■ **Data provided**:
>>>>>
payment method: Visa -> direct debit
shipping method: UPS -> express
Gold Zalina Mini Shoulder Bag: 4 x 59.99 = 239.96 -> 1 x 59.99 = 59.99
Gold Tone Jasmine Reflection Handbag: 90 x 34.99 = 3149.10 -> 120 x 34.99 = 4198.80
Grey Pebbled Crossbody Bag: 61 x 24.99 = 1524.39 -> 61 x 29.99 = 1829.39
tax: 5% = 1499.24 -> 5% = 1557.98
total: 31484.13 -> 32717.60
<<<<<
>>>>>
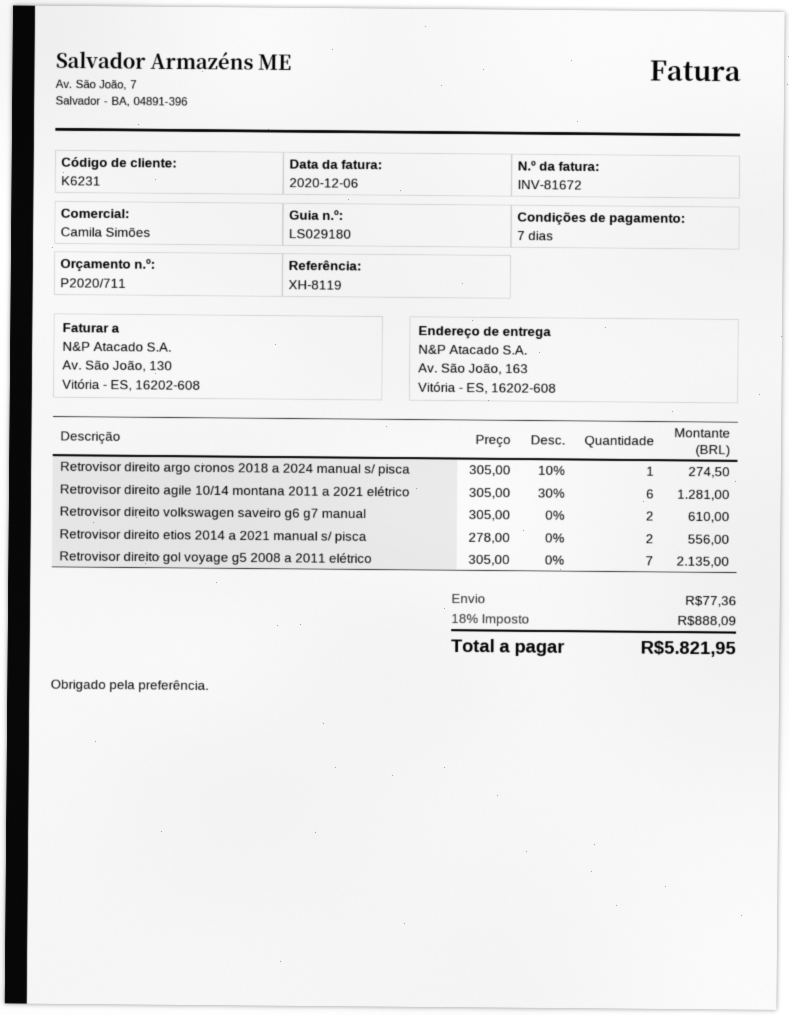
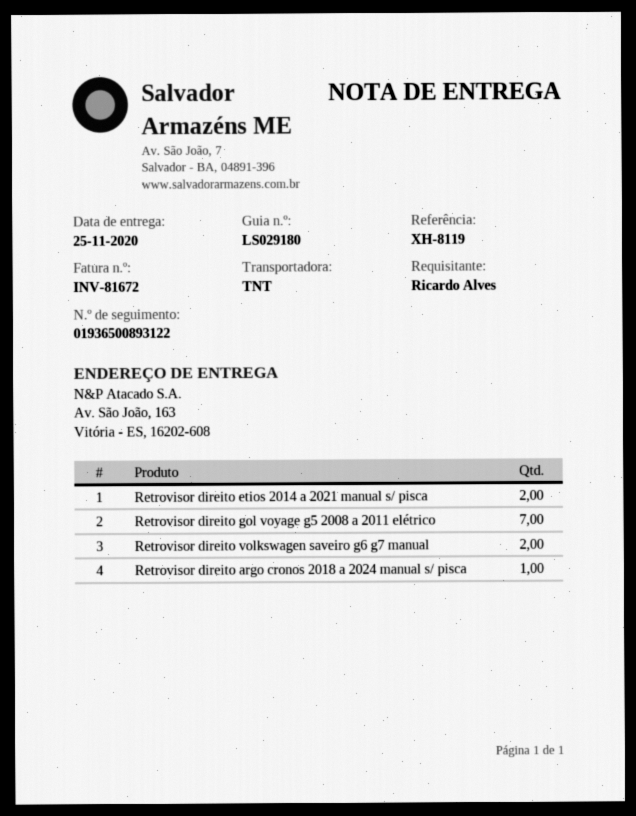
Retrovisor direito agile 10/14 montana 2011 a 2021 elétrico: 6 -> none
<<<<<
■ **Work item**:
Please return the lines above that run from the line containing "payment method: Visa -> direct debit" to the line containing "total: 31484.13 -> 32717.60", inclusive, exactly and with no other lines.

■ **Your response**:
payment method: Visa -> direct debit
shipping method: UPS -> express
Gold Zalina Mini Shoulder Bag: 4 x 59.99 = 239.96 -> 1 x 59.99 = 59.99
Gold Tone Jasmine Reflection Handbag: 90 x 34.99 = 3149.10 -> 120 x 34.99 = 4198.80
Grey Pebbled Crossbody Bag: 61 x 24.99 = 1524.39 -> 61 x 29.99 = 1829.39
tax: 5% = 1499.24 -> 5% = 1557.98
total: 31484.13 -> 32717.60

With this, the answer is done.